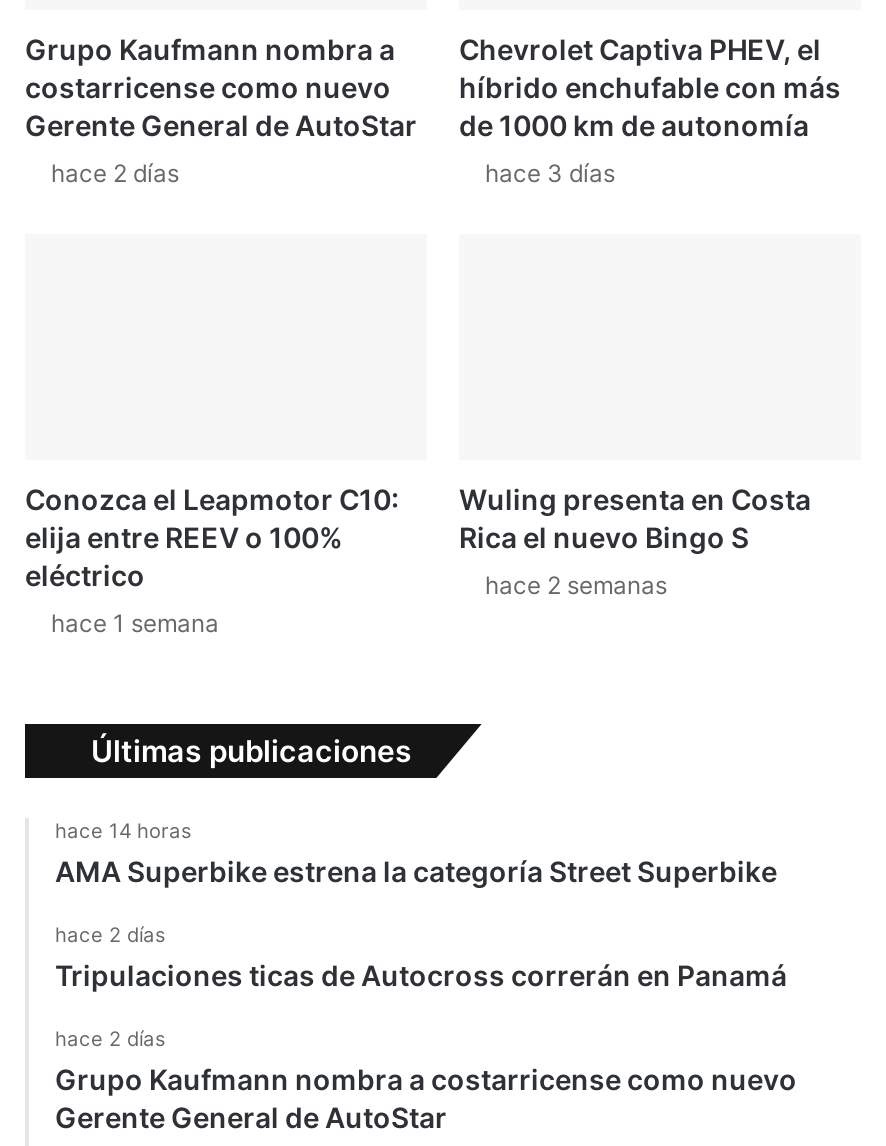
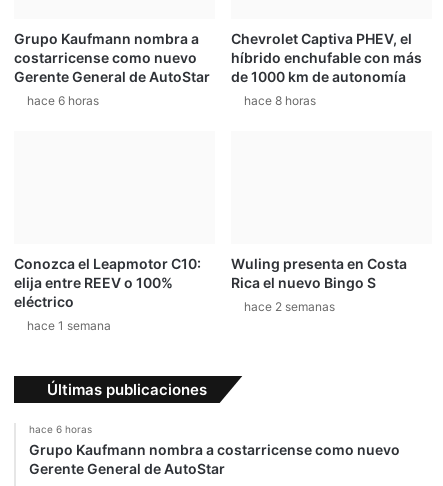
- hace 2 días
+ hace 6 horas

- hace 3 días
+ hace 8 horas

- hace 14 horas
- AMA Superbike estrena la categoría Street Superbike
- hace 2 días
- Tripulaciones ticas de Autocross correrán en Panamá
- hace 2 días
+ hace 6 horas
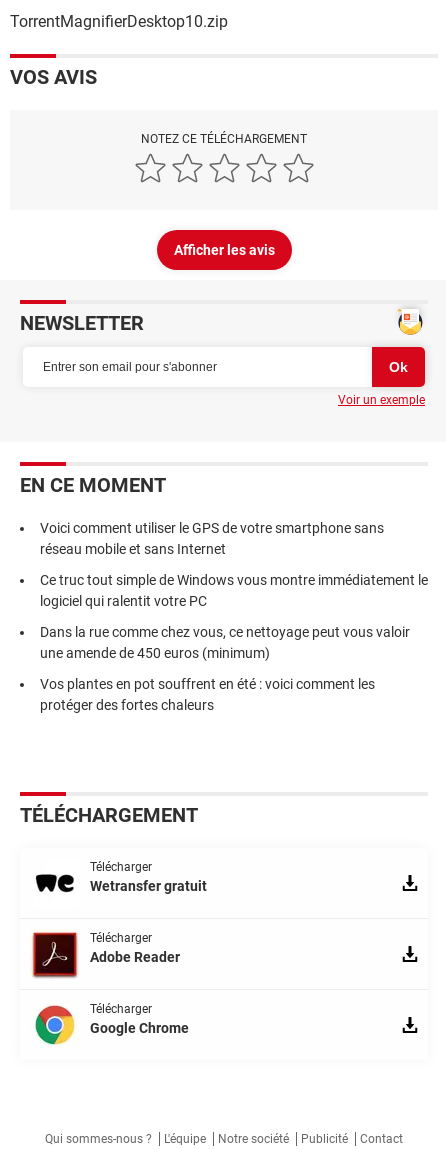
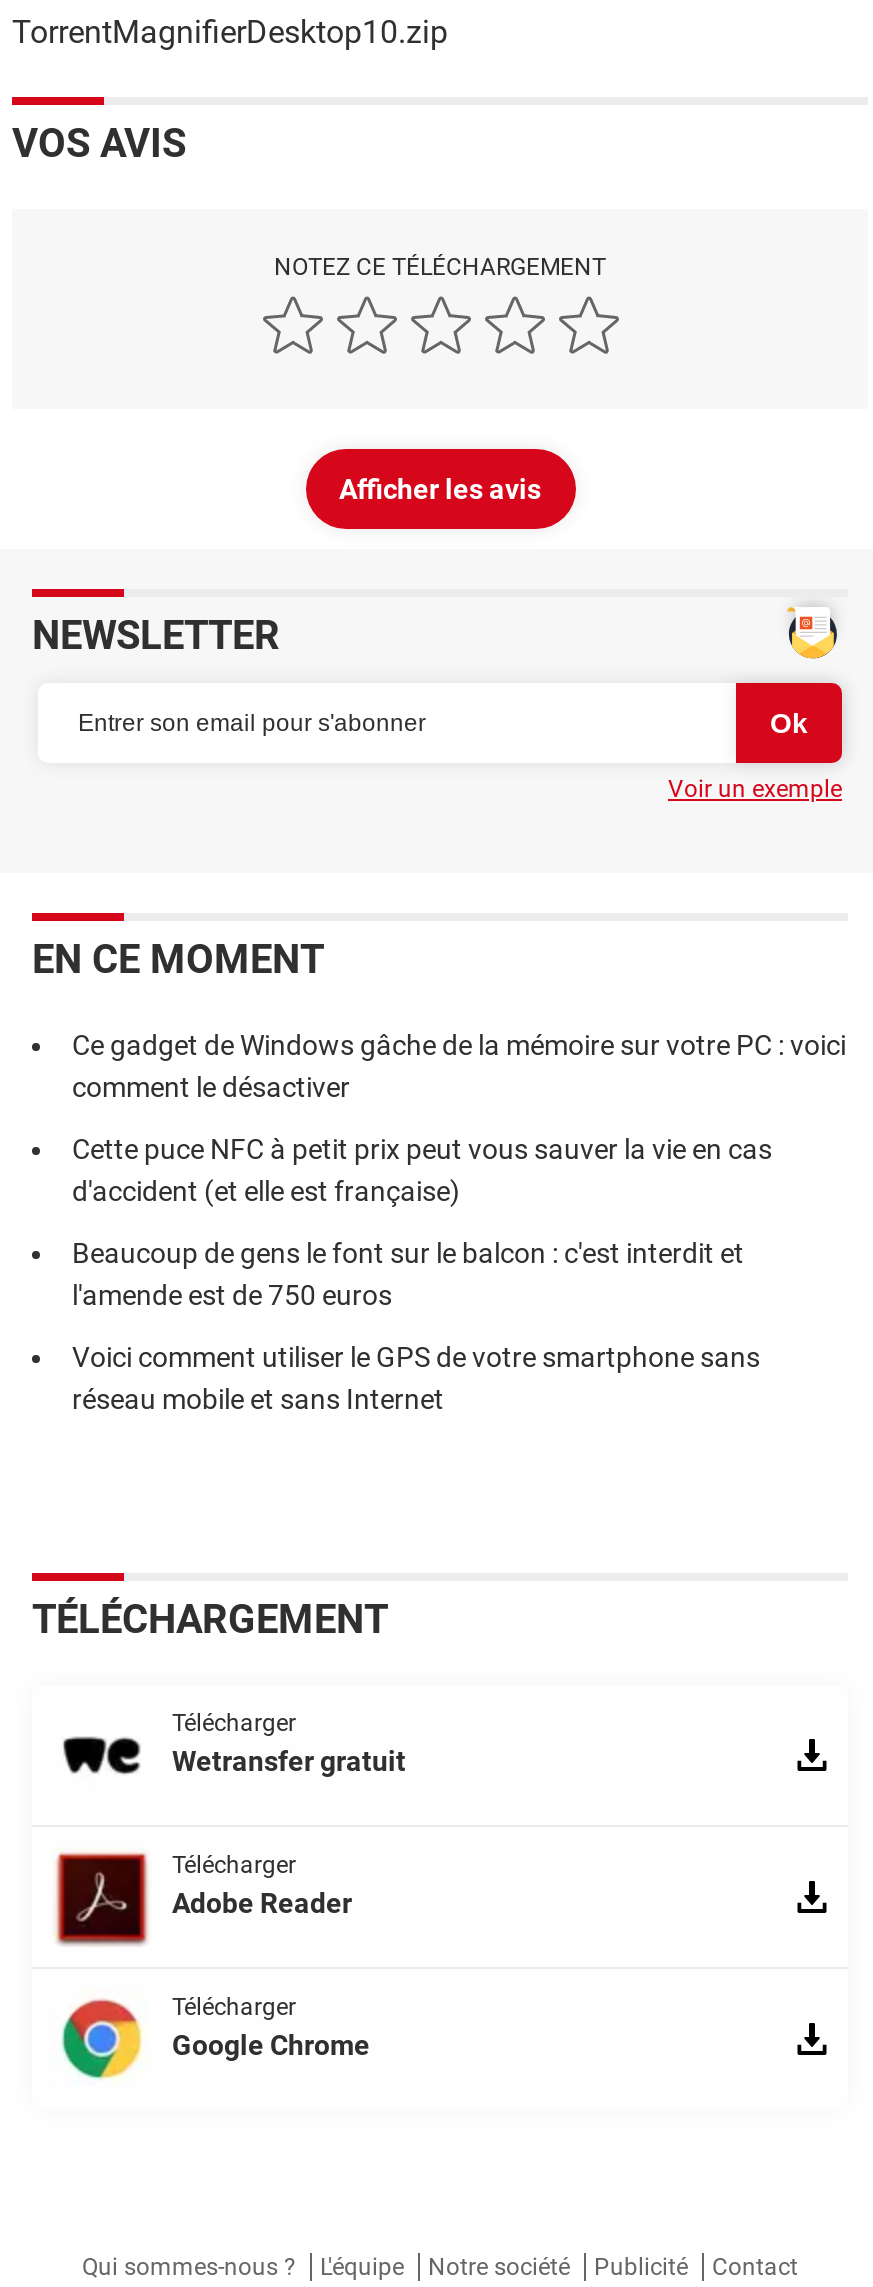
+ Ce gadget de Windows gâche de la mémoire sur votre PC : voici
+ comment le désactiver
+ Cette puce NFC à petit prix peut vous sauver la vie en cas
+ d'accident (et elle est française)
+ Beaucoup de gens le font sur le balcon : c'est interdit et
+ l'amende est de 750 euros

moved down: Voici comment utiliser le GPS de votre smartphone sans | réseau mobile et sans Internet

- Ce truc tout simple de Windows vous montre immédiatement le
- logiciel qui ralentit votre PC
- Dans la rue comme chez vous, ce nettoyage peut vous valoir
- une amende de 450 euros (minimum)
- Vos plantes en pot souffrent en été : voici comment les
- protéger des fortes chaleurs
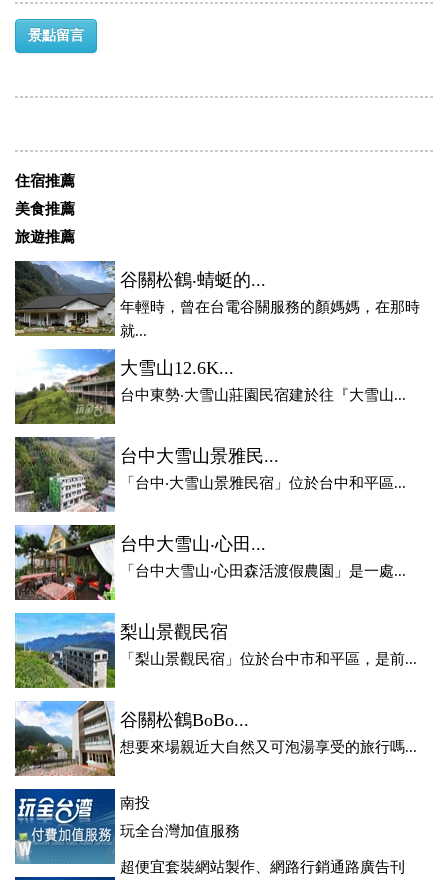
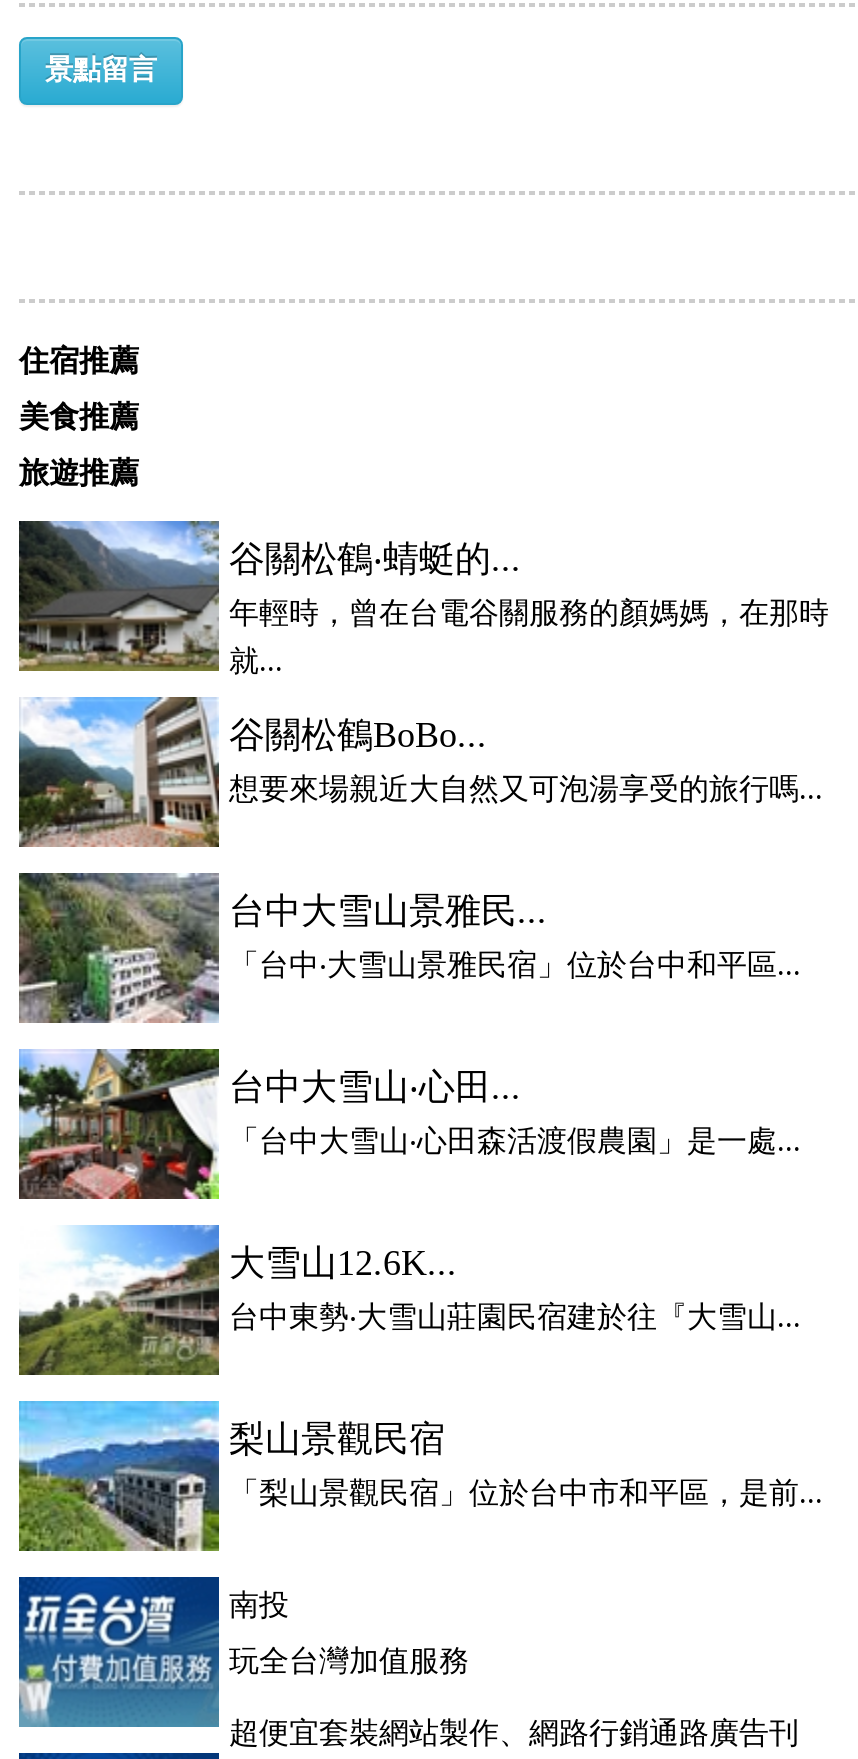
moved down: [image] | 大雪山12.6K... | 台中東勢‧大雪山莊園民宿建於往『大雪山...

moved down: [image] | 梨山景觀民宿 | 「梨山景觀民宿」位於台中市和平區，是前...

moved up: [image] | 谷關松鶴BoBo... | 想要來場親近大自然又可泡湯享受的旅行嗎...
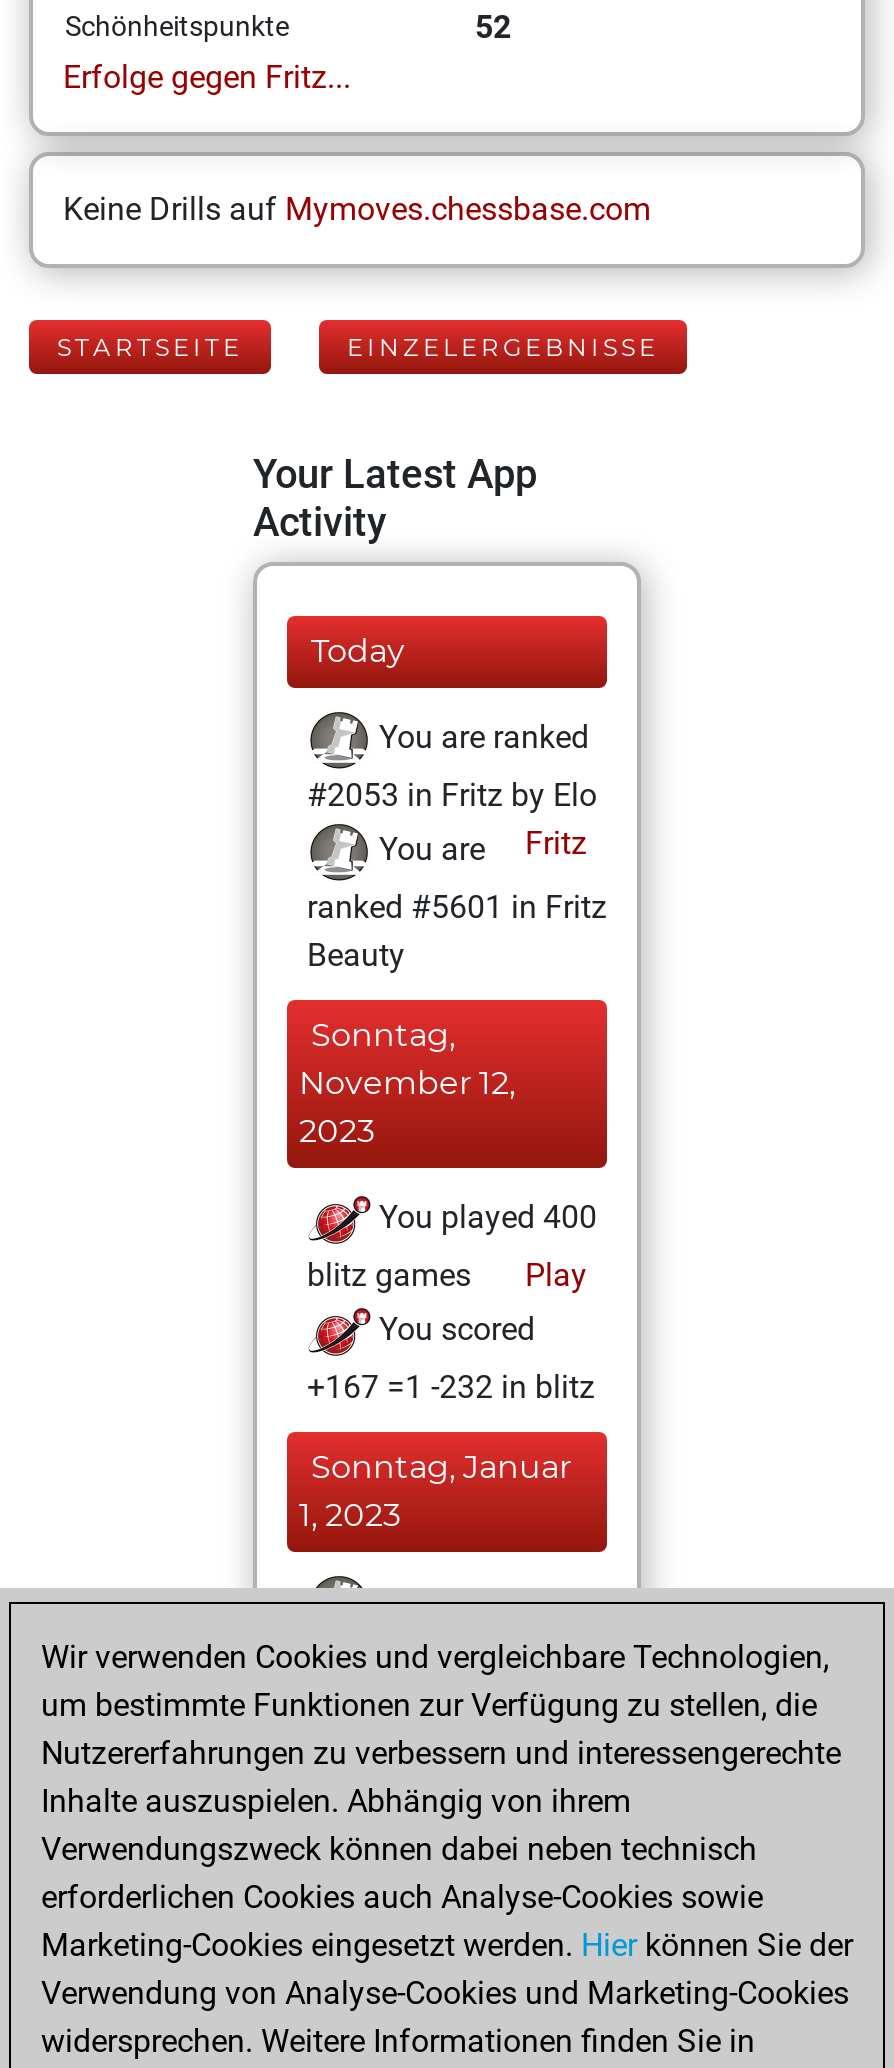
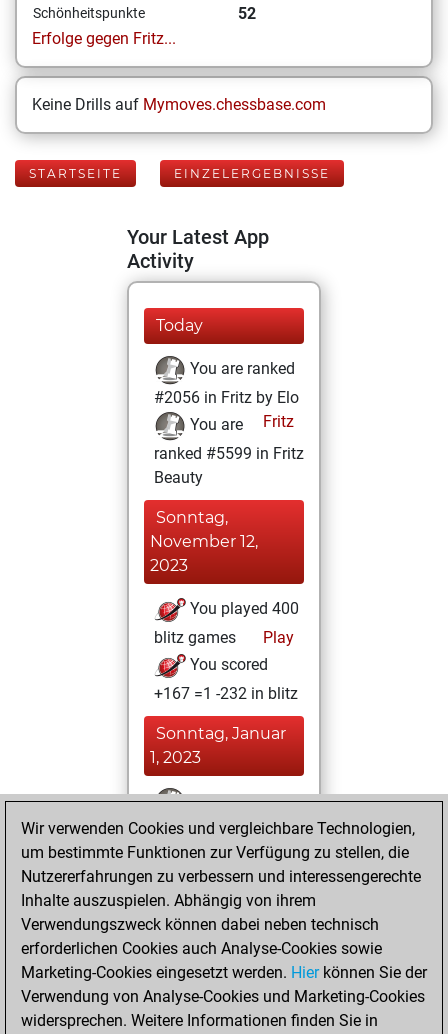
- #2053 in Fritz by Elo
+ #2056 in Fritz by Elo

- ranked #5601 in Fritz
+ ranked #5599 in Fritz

Task to complete →
Using the data above, give again exactly the lines starting at the one holding "- logiciel qui ralentit votre PC" and ending at the one holding "moved down: [image] | 大雪山12.6K...", inclusive, and nothing more. Omit the pictures.

Solution →
- logiciel qui ralentit votre PC
- Dans la rue comme chez vous, ce nettoyage peut vous valoir
- une amende de 450 euros (minimum)
- Vos plantes en pot souffrent en été : voici comment les
- protéger des fortes chaleurs
moved down: [image] | 大雪山12.6K... | 台中東勢‧大雪山莊園民宿建於往『大雪山...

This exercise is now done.